Problem: Tally the lines of the records below that include the word "directions", and write down only that tally.

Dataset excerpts
______________________________
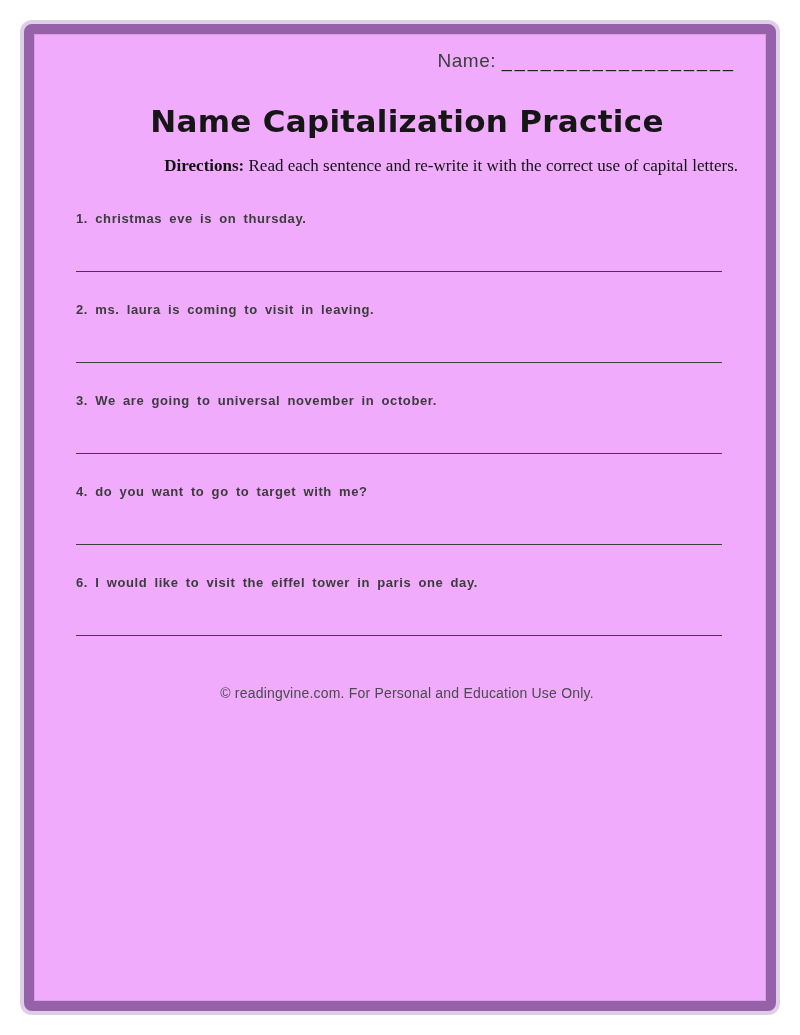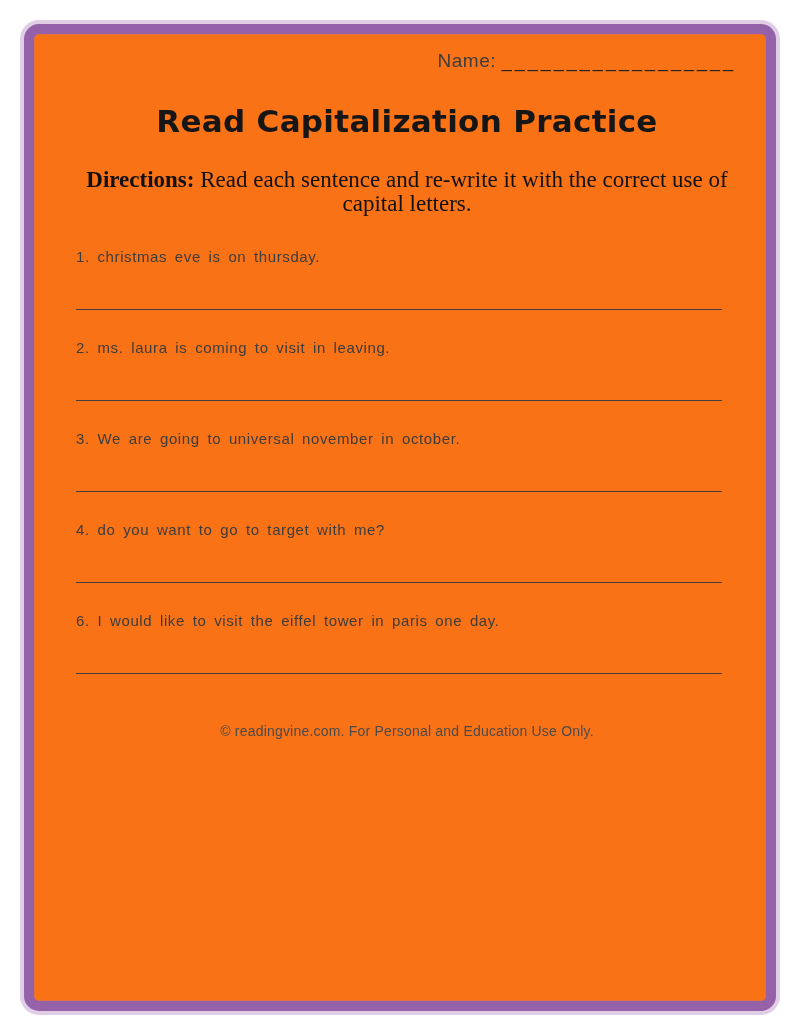--- a/index.html
+++ b/index.html
@@ -14,9 +14,9 @@
     position: absolute;
     left: 24px; top: 24px; right: 24px; bottom: 24px;
     border: 10px solid #9561a9;
-    border-radius: 15px;
+    border-radius: 8px;
     box-shadow: 0 0 0 4px rgba(164, 116, 183, 0.35), inset 0 0 0 1px rgba(164, 116, 183, 0.25);
-    background: #f97316;
+    background: #f0abfc;
   }
   .inner {
     position: absolute;

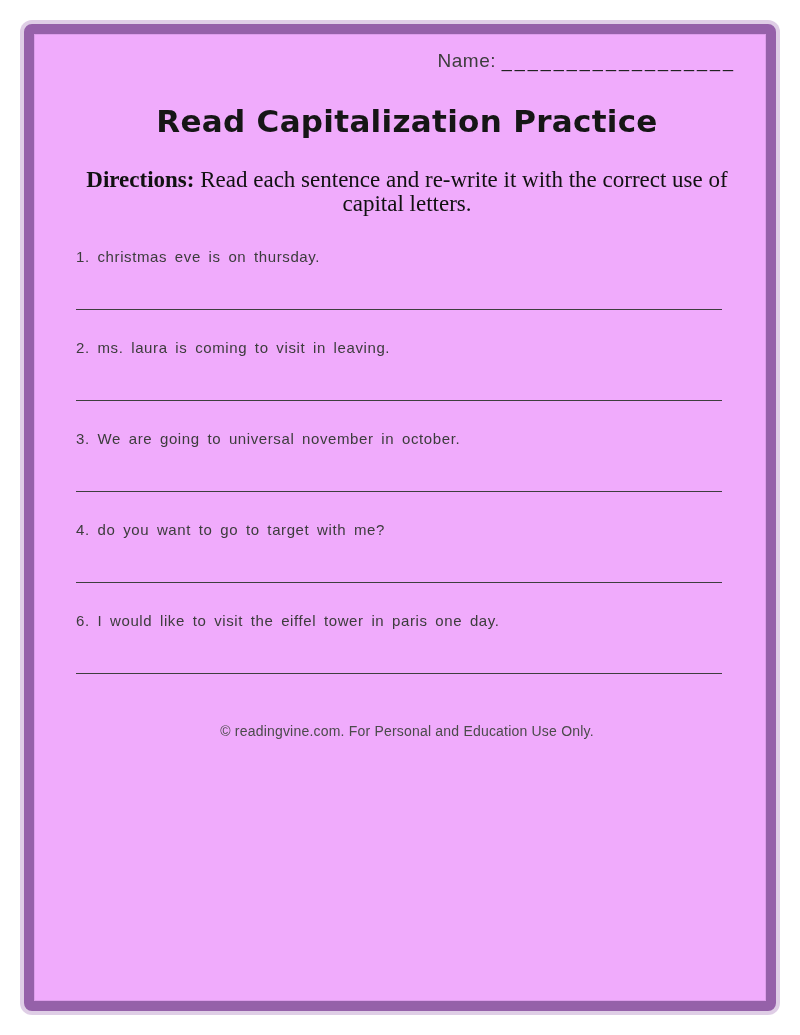--- a/index.html
+++ b/index.html
@@ -94,7 +94,7 @@
       <span class="name-blank">__________________</span>
     </div>
 
-    <div class="title">Read Capitalization Practice</div>
+    <div class="title">Name Capitalization Practice</div>
 
     <div class="directions"><b>Directions:</b><span> Read each sentence and re-write it with the correct use of capital letters.</span></div>
 

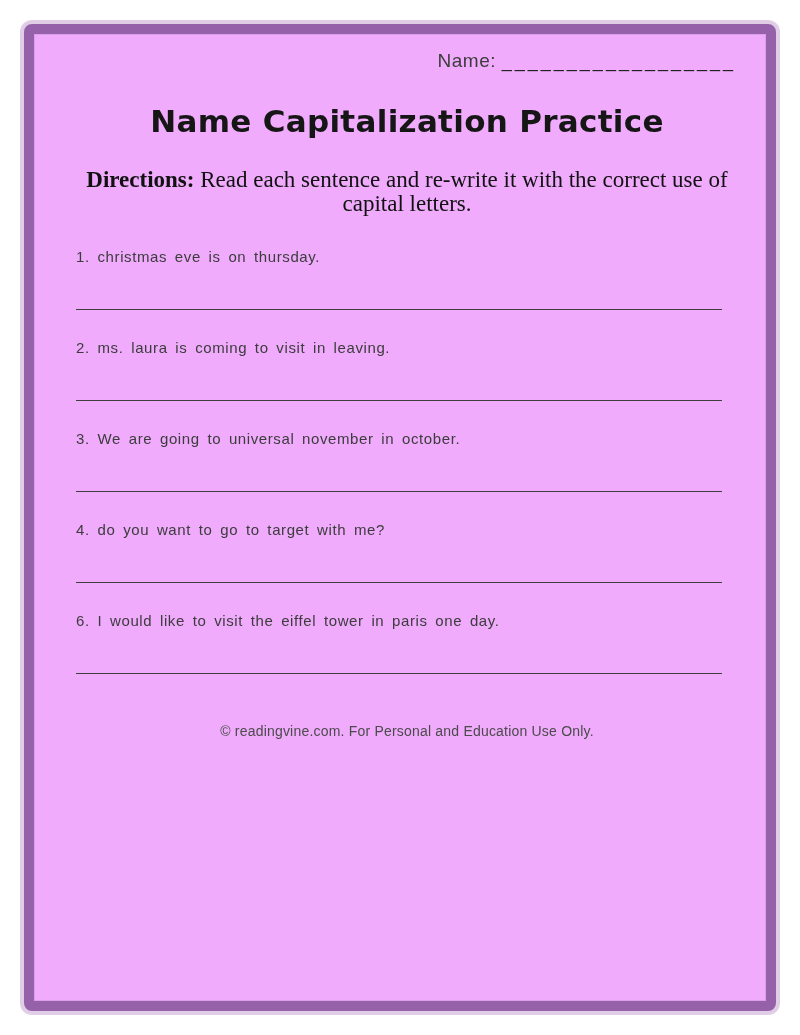--- a/index.html
+++ b/index.html
@@ -48,12 +48,12 @@
     letter-spacing: 0.3px;
   }
   .directions {
-    margin-top: 26px;
+    margin-top: 12px;
     font-family: "Liberation Serif", serif;
-    font-size: 23px;
+    font-size: 17px;
     line-height: 24px;
     color: #111;
-    text-align: center;
+    text-align: right;
   }
   .directions b { font-weight: 700; }
   .items { margin-top: 30px; }

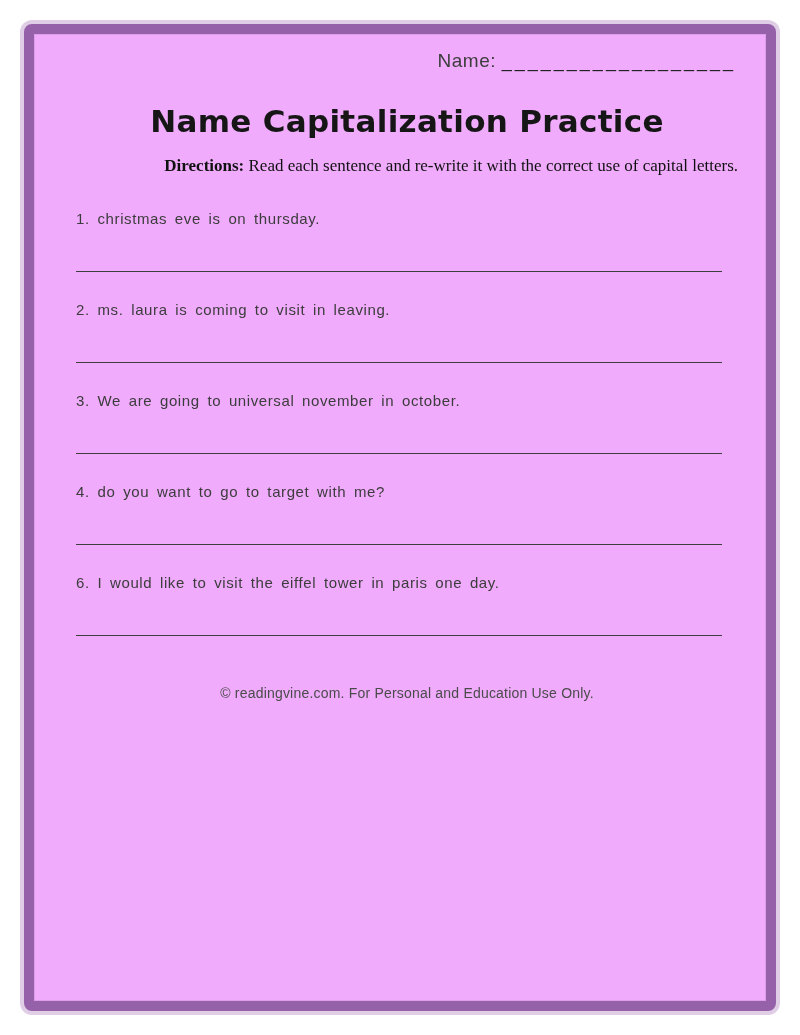--- a/index.html
+++ b/index.html
@@ -62,11 +62,12 @@
     height: 91px;
   }
   .sentence {
-    font-size: 15px;
+    font-size: 13px;
     line-height: 22px;
     letter-spacing: 0.6px;
     word-spacing: 3px;
     color: #3c3c3c;
+    font-weight: bold;
   }
   .answer-line {
     position: absolute;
______________________________
Response area: 3